PROBLEM TO WORK ON:
Restate the entries below exactly, and keep all images out of the answer.

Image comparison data
********************

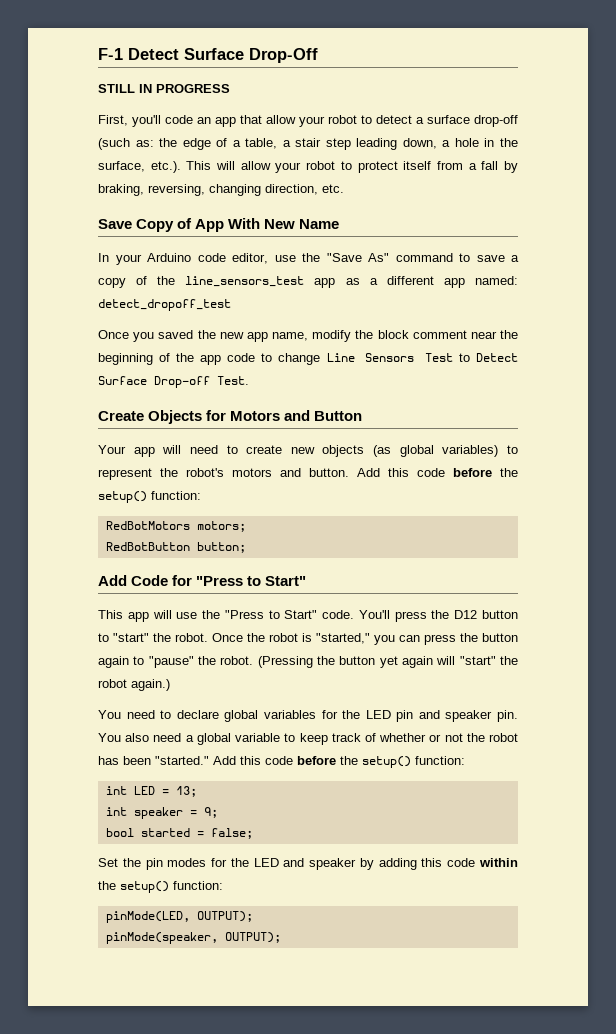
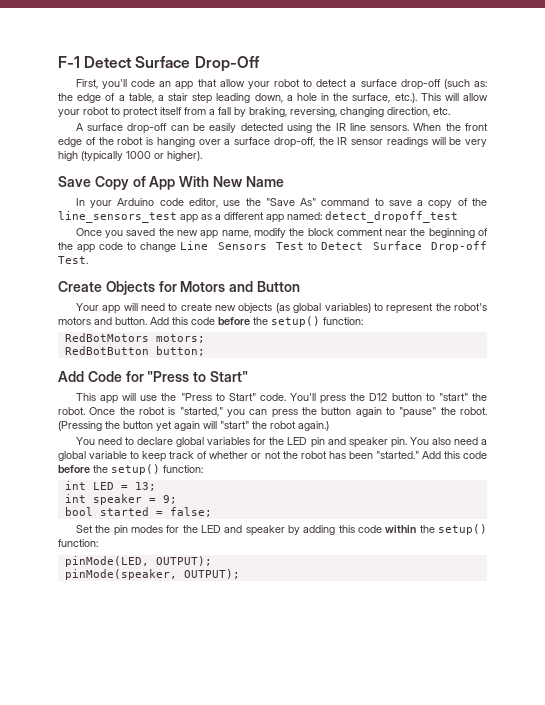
[98,84,230,93] // STILL IN PROGRESS -> (260, 64) none
(344, 188) none -> [75,123,489,134] [58,137,487,148] [58,151,202,162] // A surface drop-off can be easily detected using the IR line sensors. When the front edge of the robot is hanging over a surface drop-off, the IR sensor readings will be very high (typically 1000 or higher).

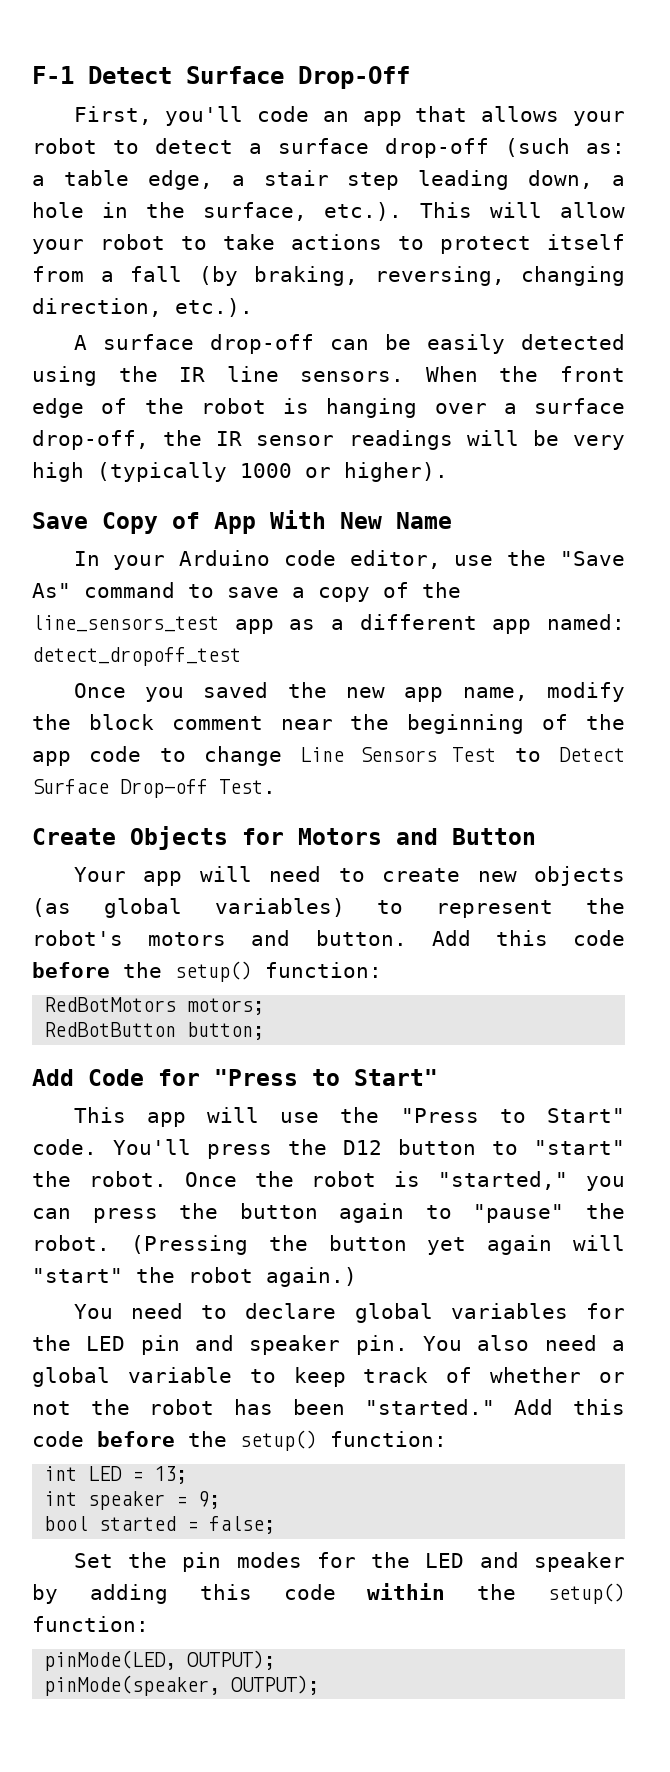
[219,79,245,87] allow -> [481,106,560,122] allows
[58,93,154,103] the edge of a table, -> [32,170,213,190] a table edge,
(120, 111) none -> [223,234,424,250] take actions to
[234,107,246,117] by -> [198,266,238,286] (by
[433,107,450,115] etc. -> [175,298,253,317] etc.).

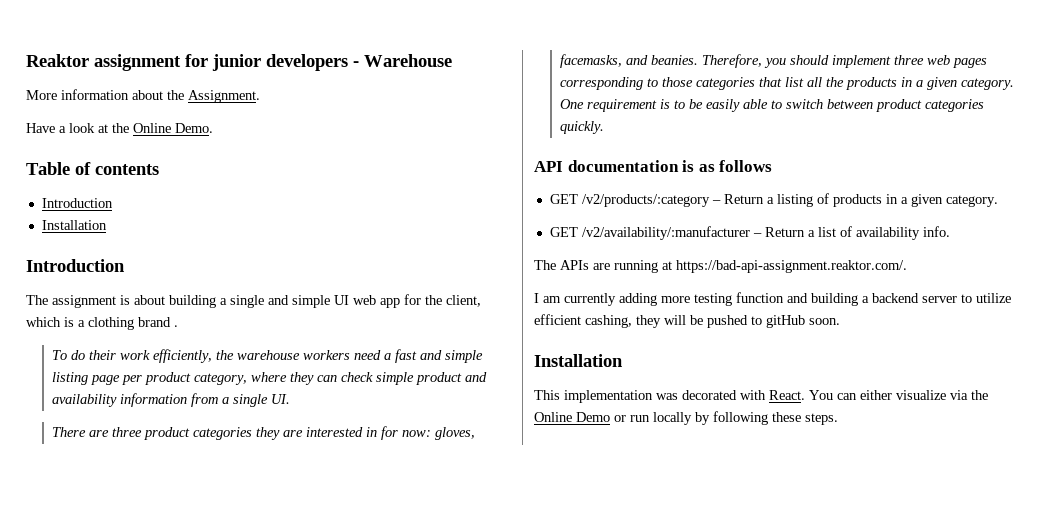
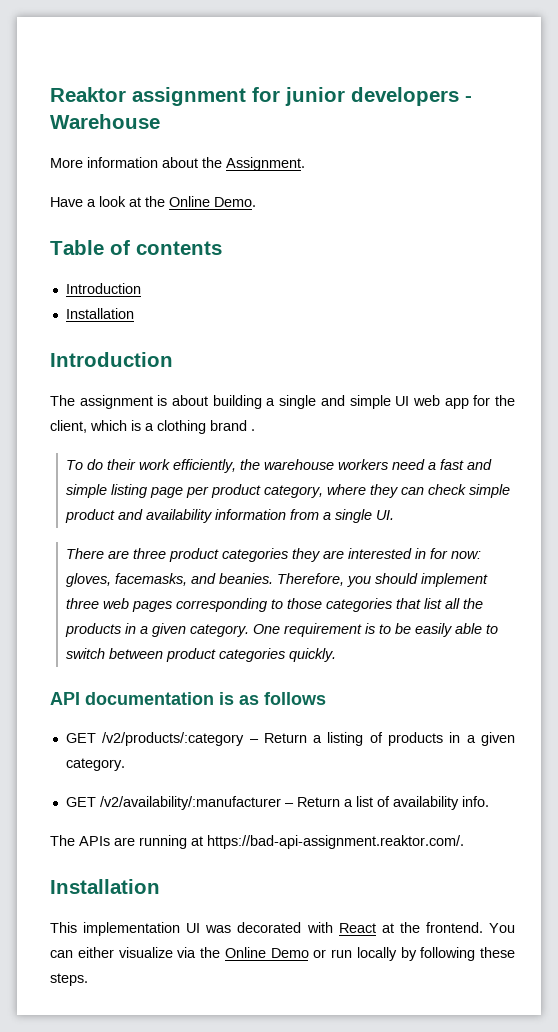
[534,292,1011,306] [534,314,840,328] // I am currently adding more testing function and building a backend server to utilize efficient cashing, they will be pushed to gitHub soon. -> (464, 842) none
(653, 396) none -> [186,923,201,933] UI
[769,390,805,400] React. -> [338,922,483,933] React at the frontend.

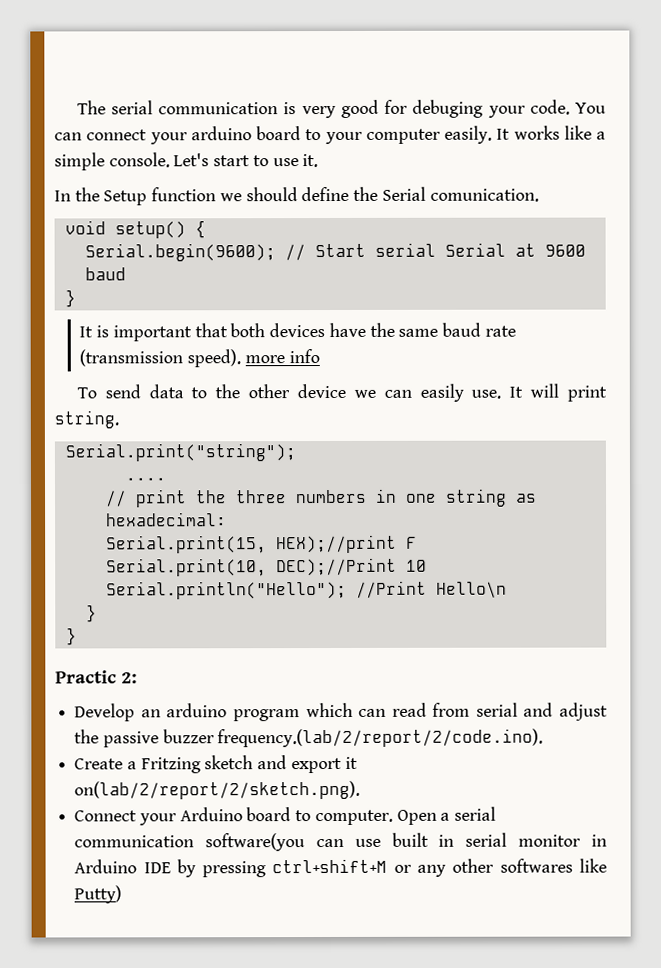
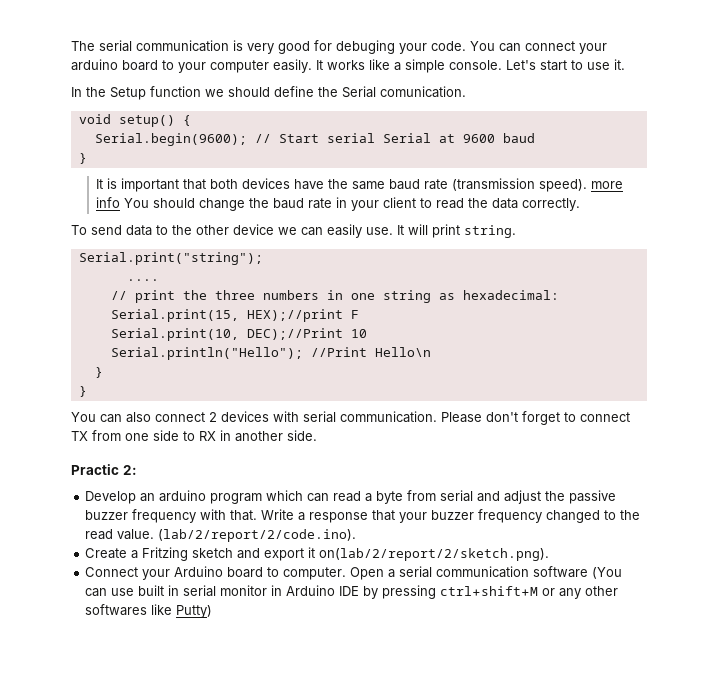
(320, 356) none -> [124,197,581,211] You should change the baud rate in your client to read the data correctly.
(77, 636) none -> [71,411,630,425] [71,430,317,442] // You can also connect 2 devices with serial communication. Please don't forget to connect TX from one side to RX in another side.
(427, 709) none -> [365,491,404,504] a byte
[217,728,544,748] frequency.(lab/2/report/2/code.ino). -> [132,509,641,523] [85,529,357,542] frequency with that. Write a response that your buzzer frequency changed to the read value. (lab/2/report/2/code.ino).
[205,833,306,852] software(you -> [533,566,623,579] software (You

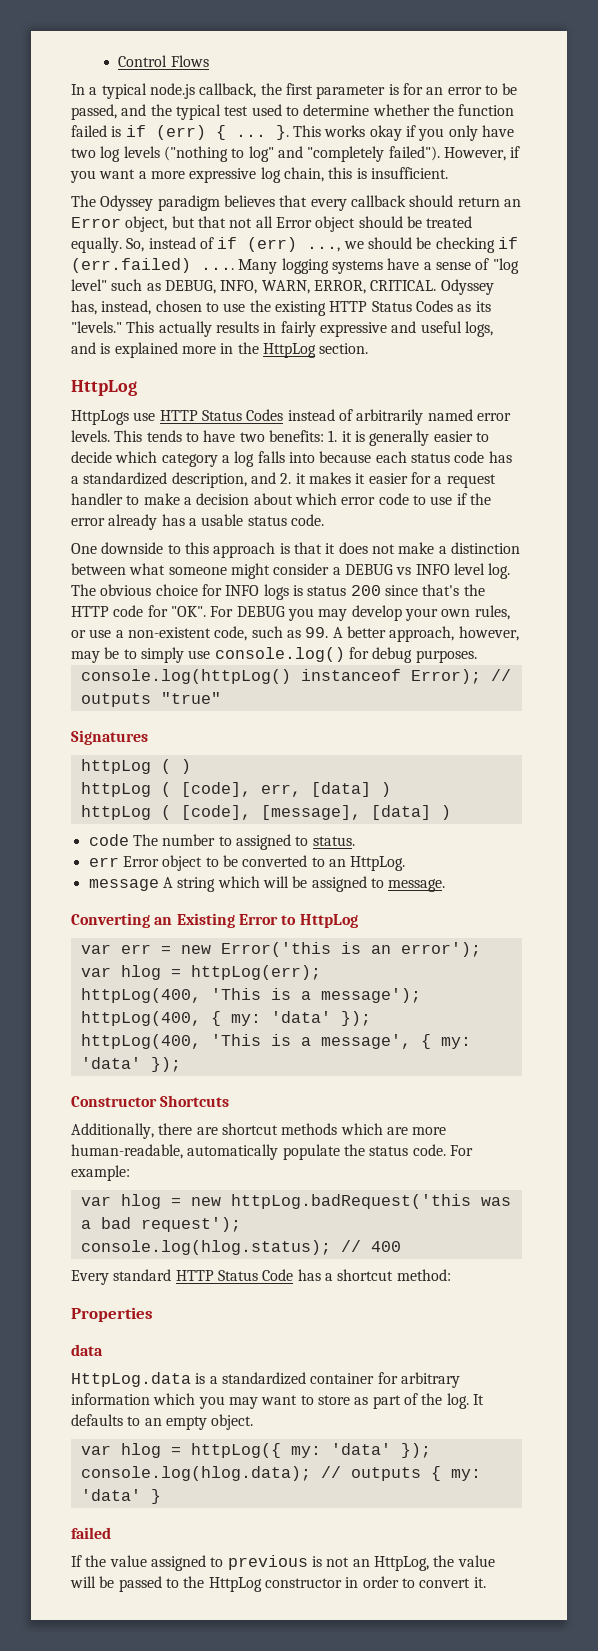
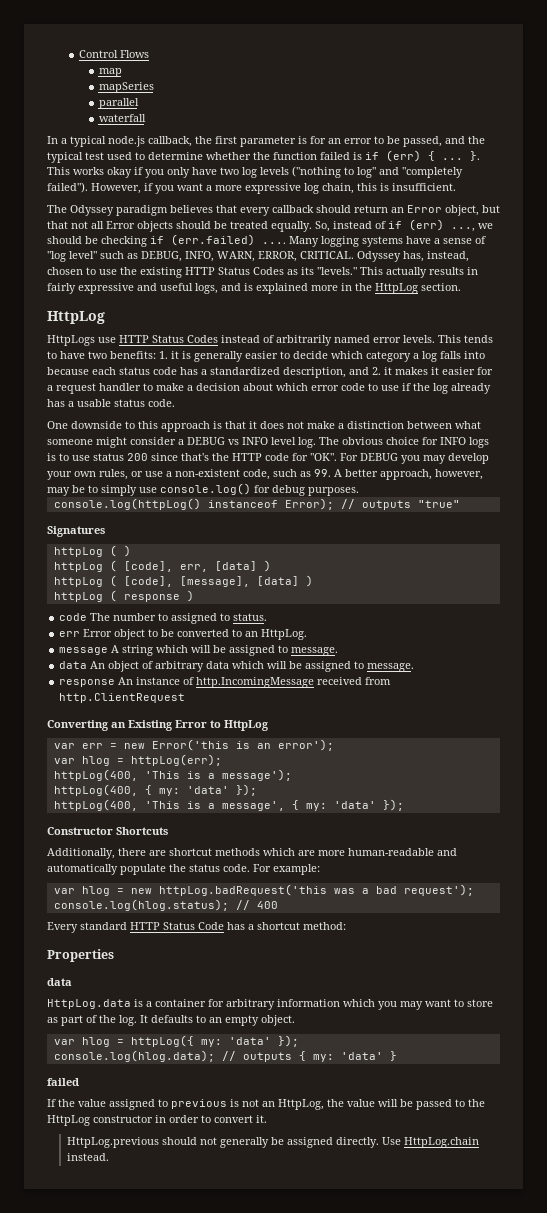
(209, 61) none -> [98,68,122,77] [98,82,154,93] [98,98,139,109] [98,114,146,122] // map // mapSeries // parallel // waterfall
[315,216,356,232] object -> [137,221,173,232] objects
[71,518,105,526] error -> [433,383,448,394] log
(303, 590) none -> [59,453,90,461] to use
(451, 812) none -> [53,590,194,602] // httpLog ( response )
(446, 885) none -> [59,661,415,672] [59,677,392,688] [59,693,186,703] // data An object of arbitrary data which will be assigned to message. // response An instance of http.IncomingMessage received from http.ClientRequest
[71,1144,183,1159] human-readable, -> [348,848,457,856] human-readable and
[221,1372,306,1385] standardized -> (152, 1004) none
(486, 1582) none -> [66,1137,479,1148] [66,1153,109,1161] // HttpLog.previous should not generally be assigned directly. Use HttpLog.chain instead.

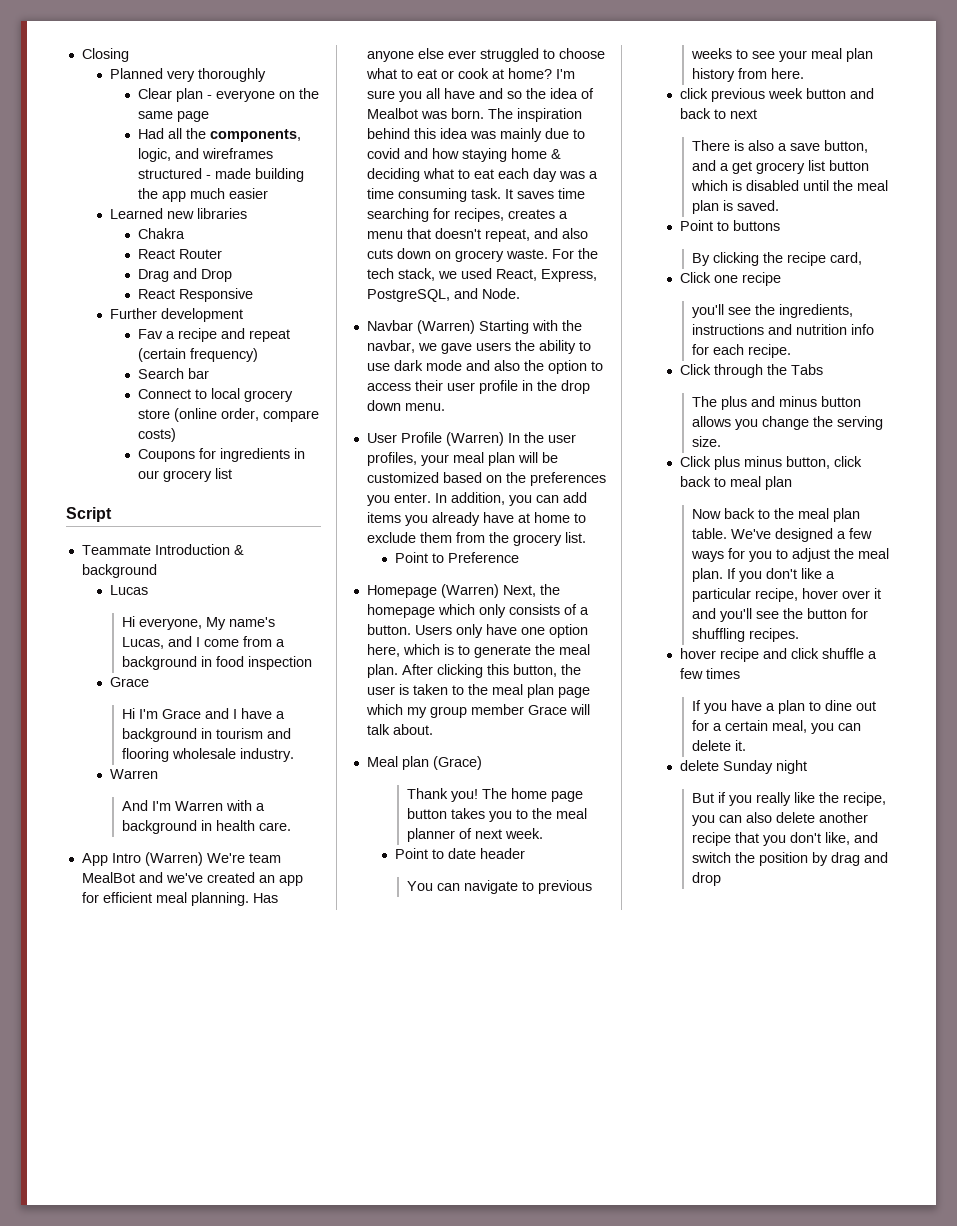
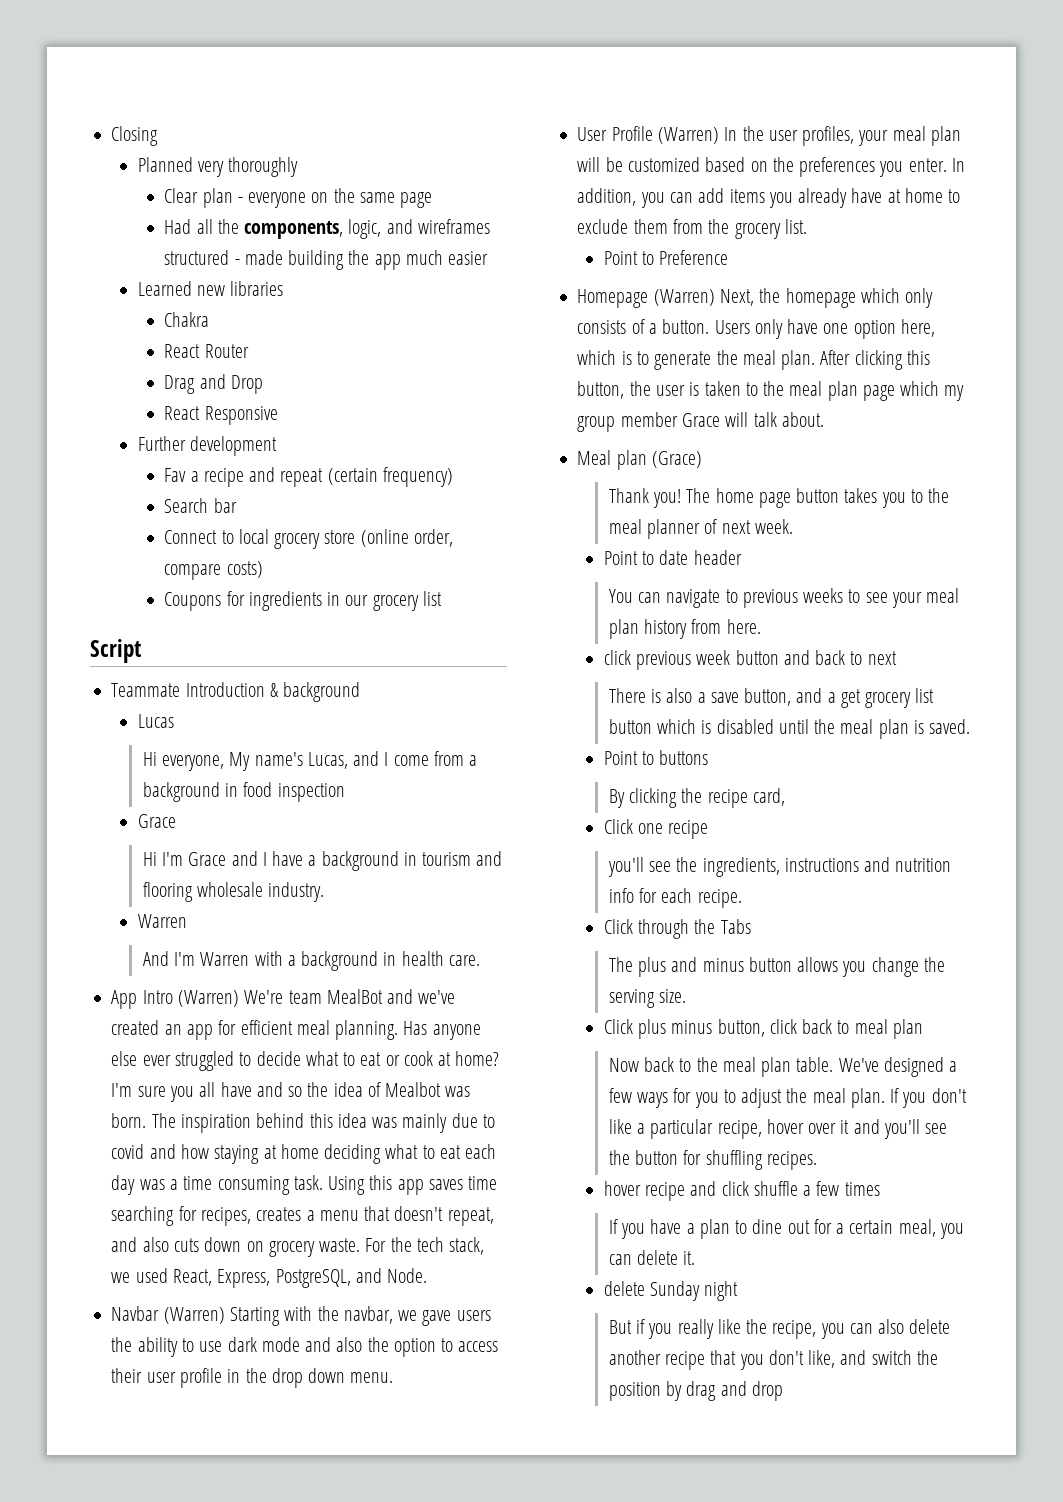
[558,48,605,59] choose -> [256,1051,301,1066] decide
[510,148,561,159] home & -> [263,1144,319,1159] at home
[504,189,513,199] It -> [328,1175,424,1195] Using this app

********************

RESULT OF THE TASK:
[98,84,230,93] // STILL IN PROGRESS -> (260, 64) none
(344, 188) none -> [75,123,489,134] [58,137,487,148] [58,151,202,162] // A surface drop-off can be easily detected using the IR line sensors. When the front edge of the robot is hanging over a surface drop-off, the IR sensor readings will be very high (typically 1000 or higher).

[219,79,245,87] allow -> [481,106,560,122] allows
[58,93,154,103] the edge of a table, -> [32,170,213,190] a table edge,
(120, 111) none -> [223,234,424,250] take actions to
[234,107,246,117] by -> [198,266,238,286] (by
[433,107,450,115] etc. -> [175,298,253,317] etc.).

[534,292,1011,306] [534,314,840,328] // I am currently adding more testing function and building a backend server to utilize efficient cashing, they will be pushed to gitHub soon. -> (464, 842) none
(653, 396) none -> [186,923,201,933] UI
[769,390,805,400] React. -> [338,922,483,933] React at the frontend.

(320, 356) none -> [124,197,581,211] You should change the baud rate in your client to read the data correctly.
(77, 636) none -> [71,411,630,425] [71,430,317,442] // You can also connect 2 devices with serial communication. Please don't forget to connect TX from one side to RX in another side.
(427, 709) none -> [365,491,404,504] a byte
[217,728,544,748] frequency.(lab/2/report/2/code.ino). -> [132,509,641,523] [85,529,357,542] frequency with that. Write a response that your buzzer frequency changed to the read value. (lab/2/report/2/code.ino).
[205,833,306,852] software(you -> [533,566,623,579] software (You

(209, 61) none -> [98,68,122,77] [98,82,154,93] [98,98,139,109] [98,114,146,122] // map // mapSeries // parallel // waterfall
[315,216,356,232] object -> [137,221,173,232] objects
[71,518,105,526] error -> [433,383,448,394] log
(303, 590) none -> [59,453,90,461] to use
(451, 812) none -> [53,590,194,602] // httpLog ( response )
(446, 885) none -> [59,661,415,672] [59,677,392,688] [59,693,186,703] // data An object of arbitrary data which will be assigned to message. // response An instance of http.IncomingMessage received from http.ClientRequest
[71,1144,183,1159] human-readable, -> [348,848,457,856] human-readable and
[221,1372,306,1385] standardized -> (152, 1004) none
(486, 1582) none -> [66,1137,479,1148] [66,1153,109,1161] // HttpLog.previous should not generally be assigned directly. Use HttpLog.chain instead.

[558,48,605,59] choose -> [256,1051,301,1066] decide
[510,148,561,159] home & -> [263,1144,319,1159] at home
[504,189,513,199] It -> [328,1175,424,1195] Using this app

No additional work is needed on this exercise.